◆ **WORK TO COMPLETE**: Reproduce exactly the lines from the one that holds "(315, 139) none -> [20,176,65,187] // Demo" through the last line of the entries, both ends included, but not the pictures.

(Source records)

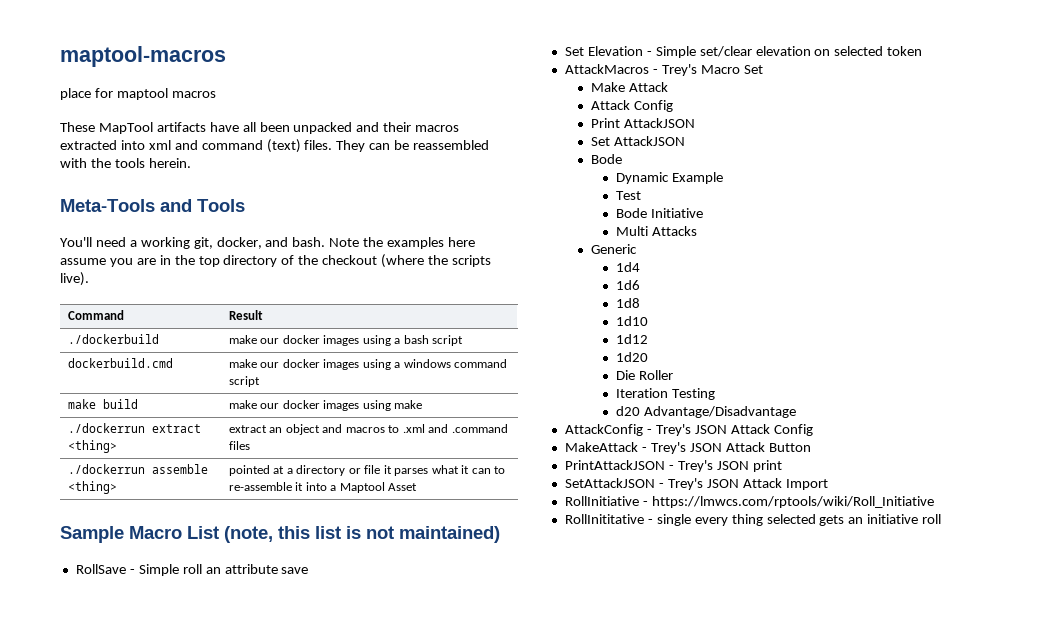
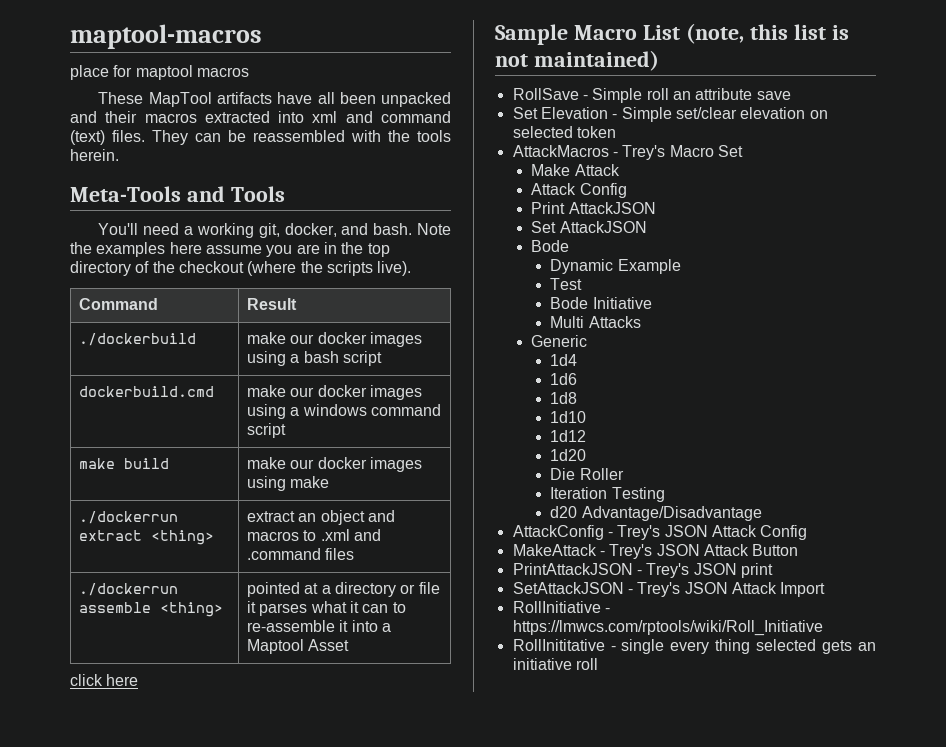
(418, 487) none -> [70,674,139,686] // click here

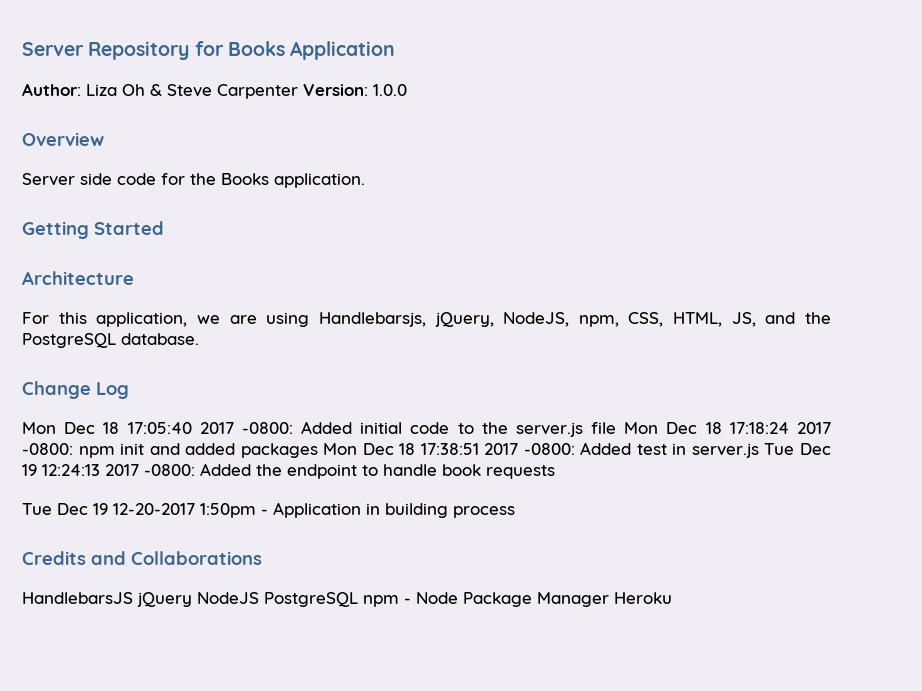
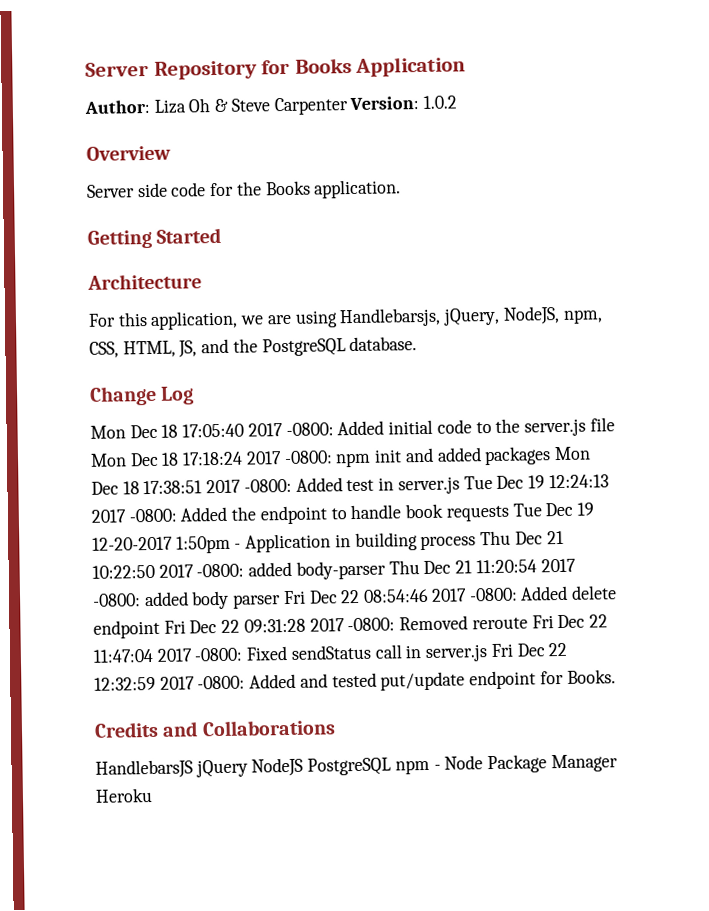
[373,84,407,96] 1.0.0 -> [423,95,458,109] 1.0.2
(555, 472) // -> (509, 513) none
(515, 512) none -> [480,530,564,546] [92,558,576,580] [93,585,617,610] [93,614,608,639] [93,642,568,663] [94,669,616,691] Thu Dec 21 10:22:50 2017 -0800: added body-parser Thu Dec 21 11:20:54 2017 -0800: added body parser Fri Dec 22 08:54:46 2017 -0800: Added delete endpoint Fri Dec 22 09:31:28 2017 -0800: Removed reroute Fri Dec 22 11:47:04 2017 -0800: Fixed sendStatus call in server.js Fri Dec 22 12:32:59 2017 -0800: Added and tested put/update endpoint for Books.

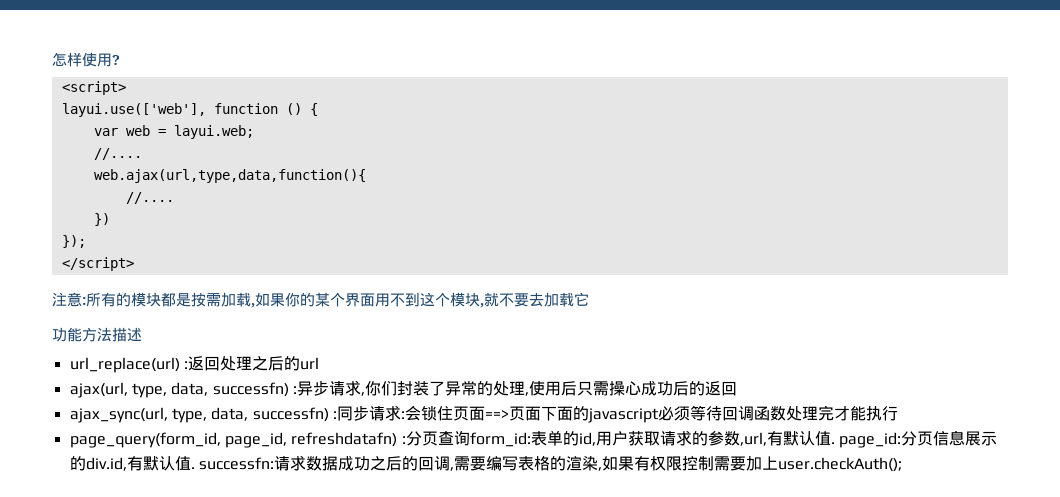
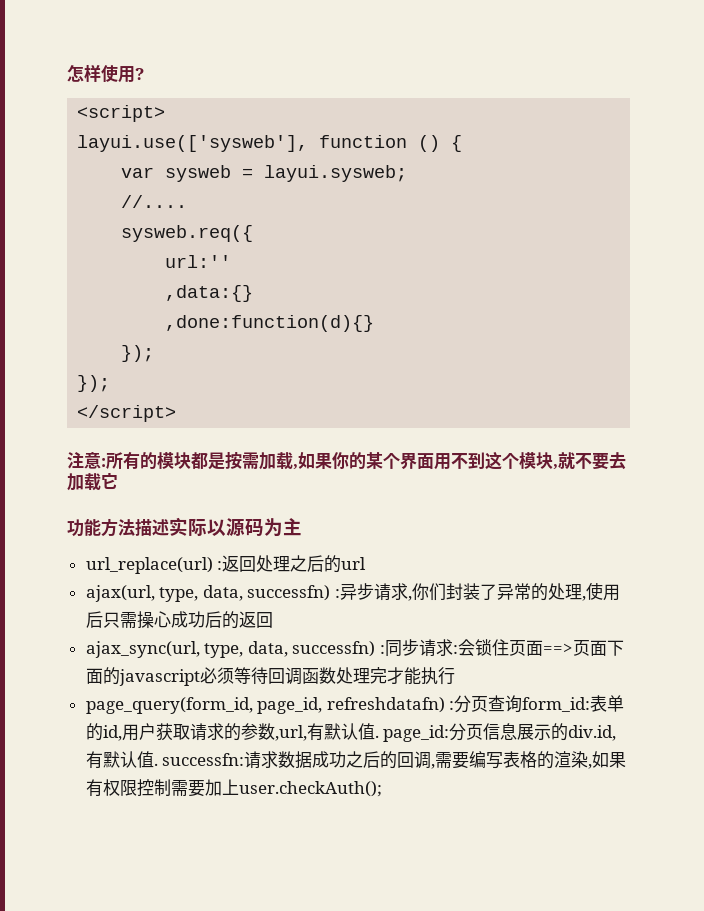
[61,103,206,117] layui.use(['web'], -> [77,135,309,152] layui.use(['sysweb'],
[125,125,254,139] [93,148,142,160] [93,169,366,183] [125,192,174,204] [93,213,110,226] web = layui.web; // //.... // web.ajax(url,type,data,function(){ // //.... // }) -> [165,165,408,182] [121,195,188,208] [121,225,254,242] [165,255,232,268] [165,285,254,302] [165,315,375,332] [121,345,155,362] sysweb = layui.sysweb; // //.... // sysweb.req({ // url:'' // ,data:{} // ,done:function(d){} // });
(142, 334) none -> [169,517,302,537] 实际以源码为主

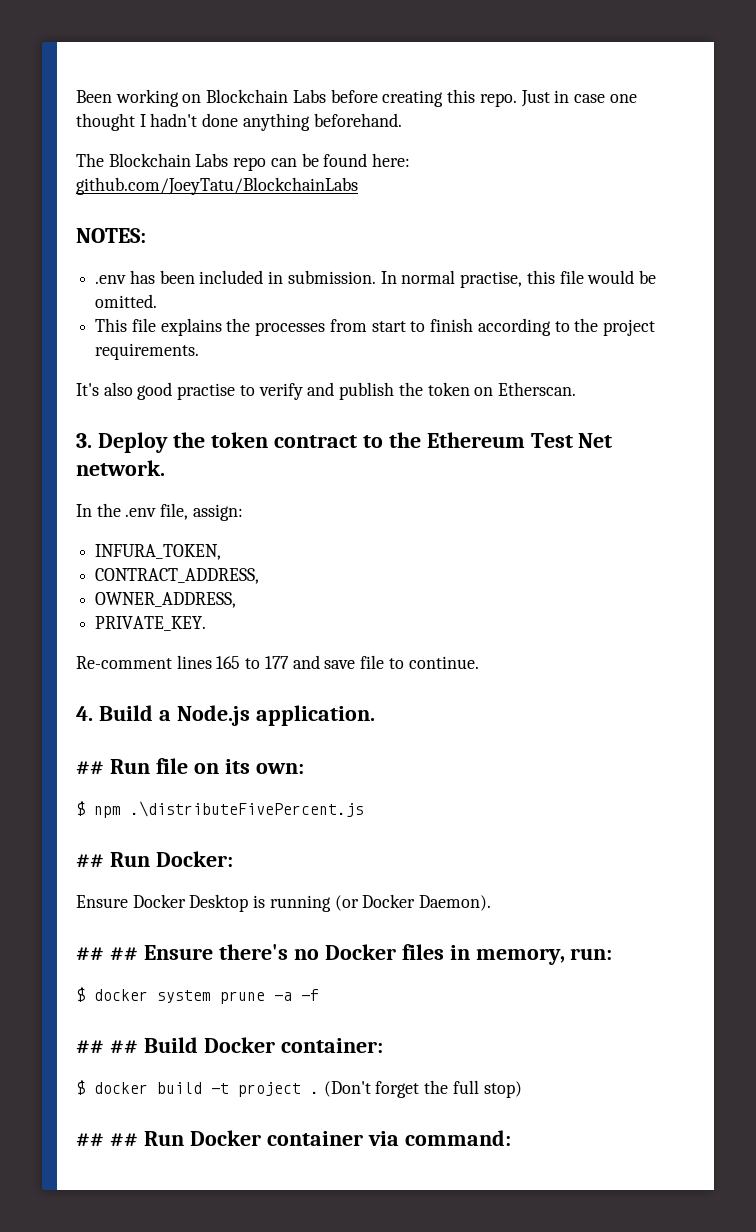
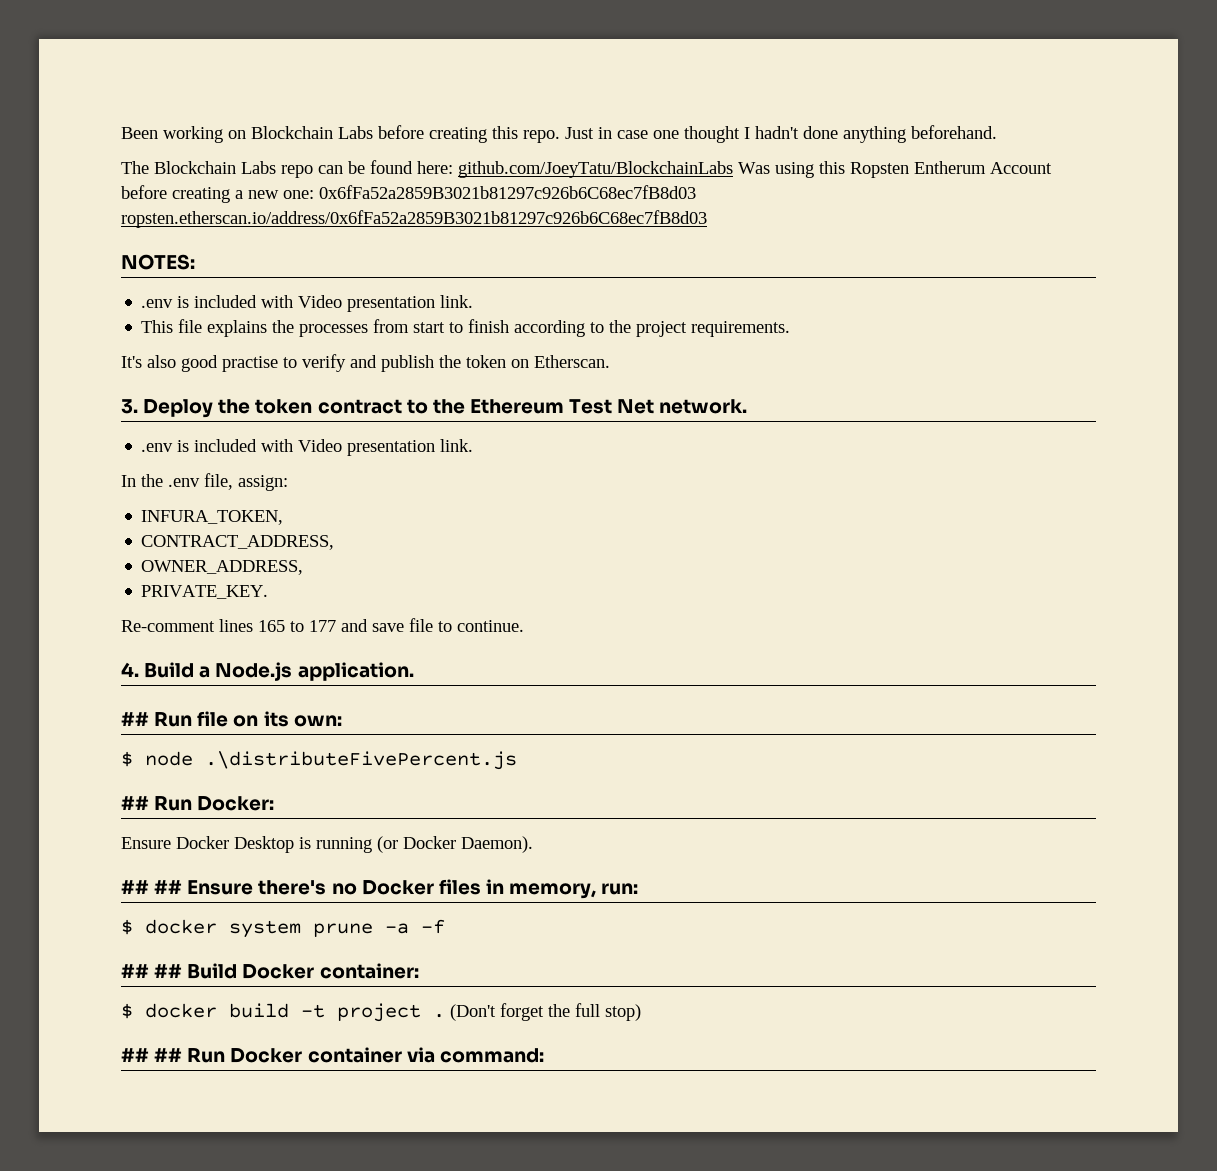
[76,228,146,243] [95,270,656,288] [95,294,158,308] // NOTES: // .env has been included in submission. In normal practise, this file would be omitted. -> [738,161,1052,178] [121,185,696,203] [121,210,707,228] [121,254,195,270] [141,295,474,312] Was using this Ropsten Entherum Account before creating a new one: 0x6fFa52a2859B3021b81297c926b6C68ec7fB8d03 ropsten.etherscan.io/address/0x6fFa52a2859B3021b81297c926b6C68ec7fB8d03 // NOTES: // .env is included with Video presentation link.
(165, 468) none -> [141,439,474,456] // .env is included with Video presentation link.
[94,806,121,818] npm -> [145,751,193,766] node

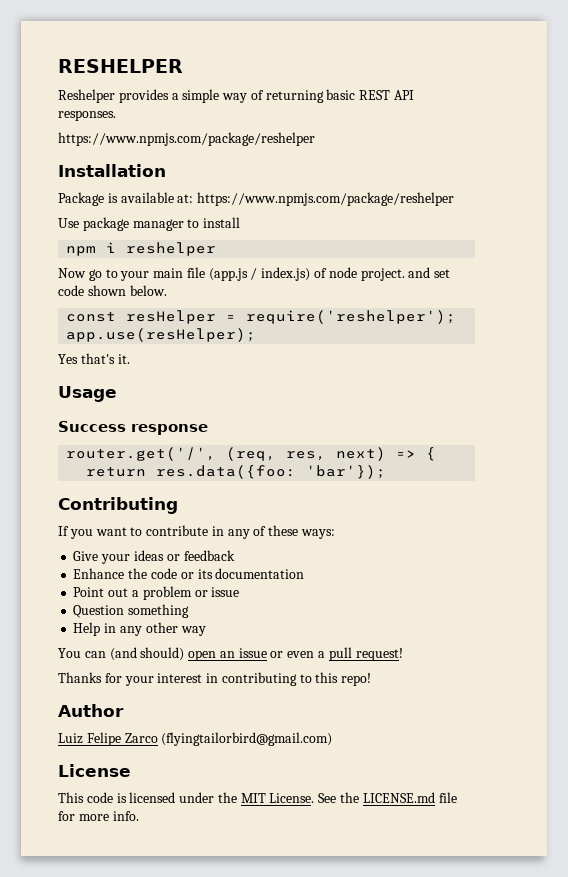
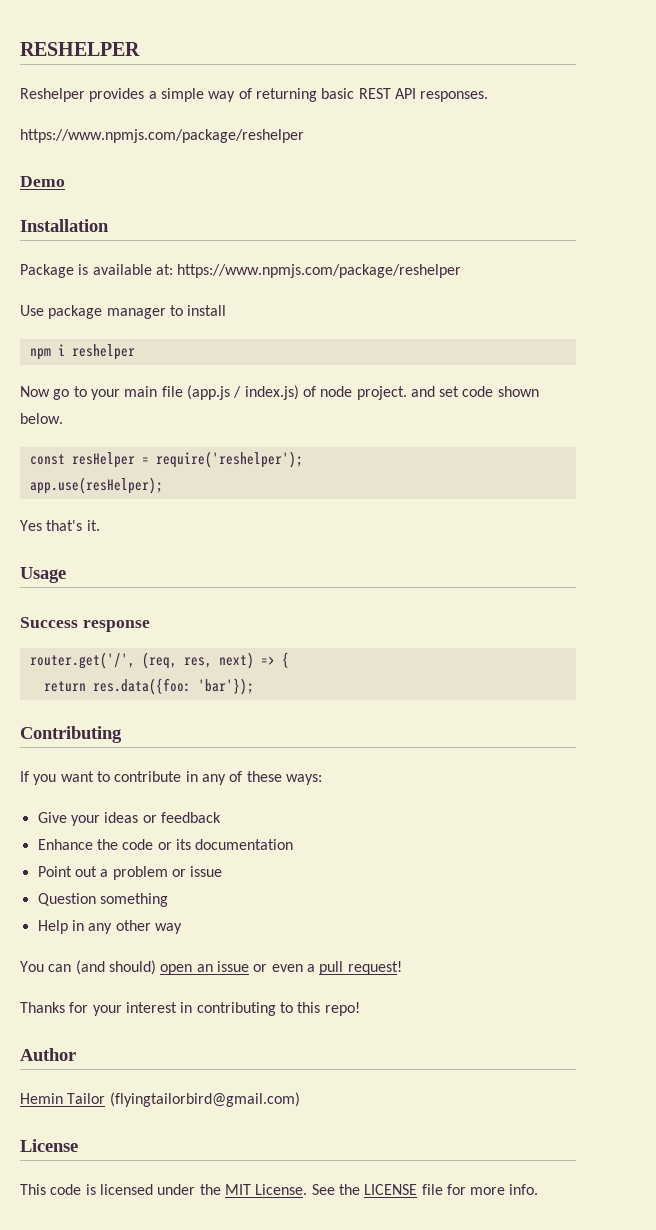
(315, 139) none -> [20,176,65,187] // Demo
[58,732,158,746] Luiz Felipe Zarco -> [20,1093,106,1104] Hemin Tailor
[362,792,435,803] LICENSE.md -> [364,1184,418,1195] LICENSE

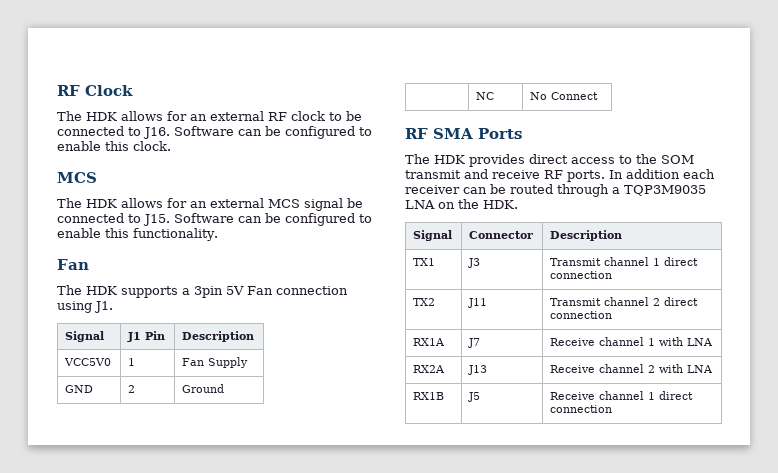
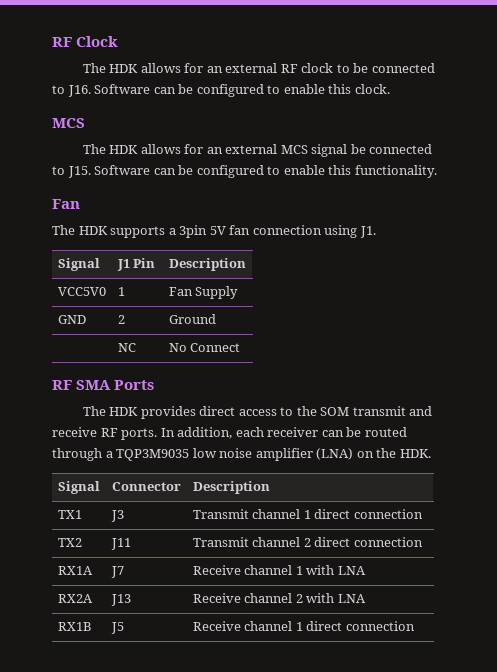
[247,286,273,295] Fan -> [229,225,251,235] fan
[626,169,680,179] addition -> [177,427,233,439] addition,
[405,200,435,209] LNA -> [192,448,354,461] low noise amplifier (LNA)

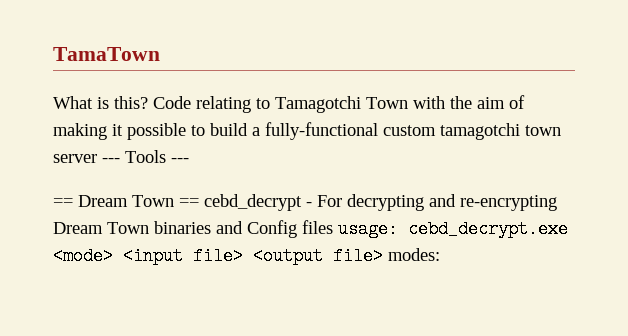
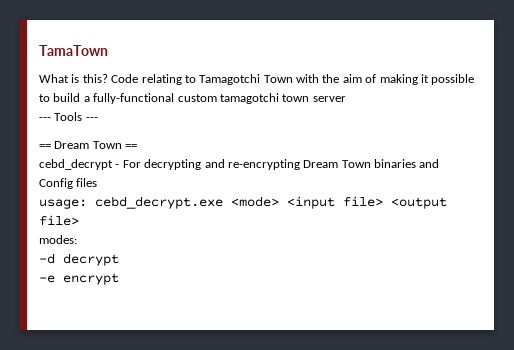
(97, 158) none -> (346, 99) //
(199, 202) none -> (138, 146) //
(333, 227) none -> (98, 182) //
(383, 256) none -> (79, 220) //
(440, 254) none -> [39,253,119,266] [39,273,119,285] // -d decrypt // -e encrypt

◆ **SOLUTION FOR THIS EXERCISE**:
(315, 139) none -> [20,176,65,187] // Demo
[58,732,158,746] Luiz Felipe Zarco -> [20,1093,106,1104] Hemin Tailor
[362,792,435,803] LICENSE.md -> [364,1184,418,1195] LICENSE

[247,286,273,295] Fan -> [229,225,251,235] fan
[626,169,680,179] addition -> [177,427,233,439] addition,
[405,200,435,209] LNA -> [192,448,354,461] low noise amplifier (LNA)

(97, 158) none -> (346, 99) //
(199, 202) none -> (138, 146) //
(333, 227) none -> (98, 182) //
(383, 256) none -> (79, 220) //
(440, 254) none -> [39,253,119,266] [39,273,119,285] // -d decrypt // -e encrypt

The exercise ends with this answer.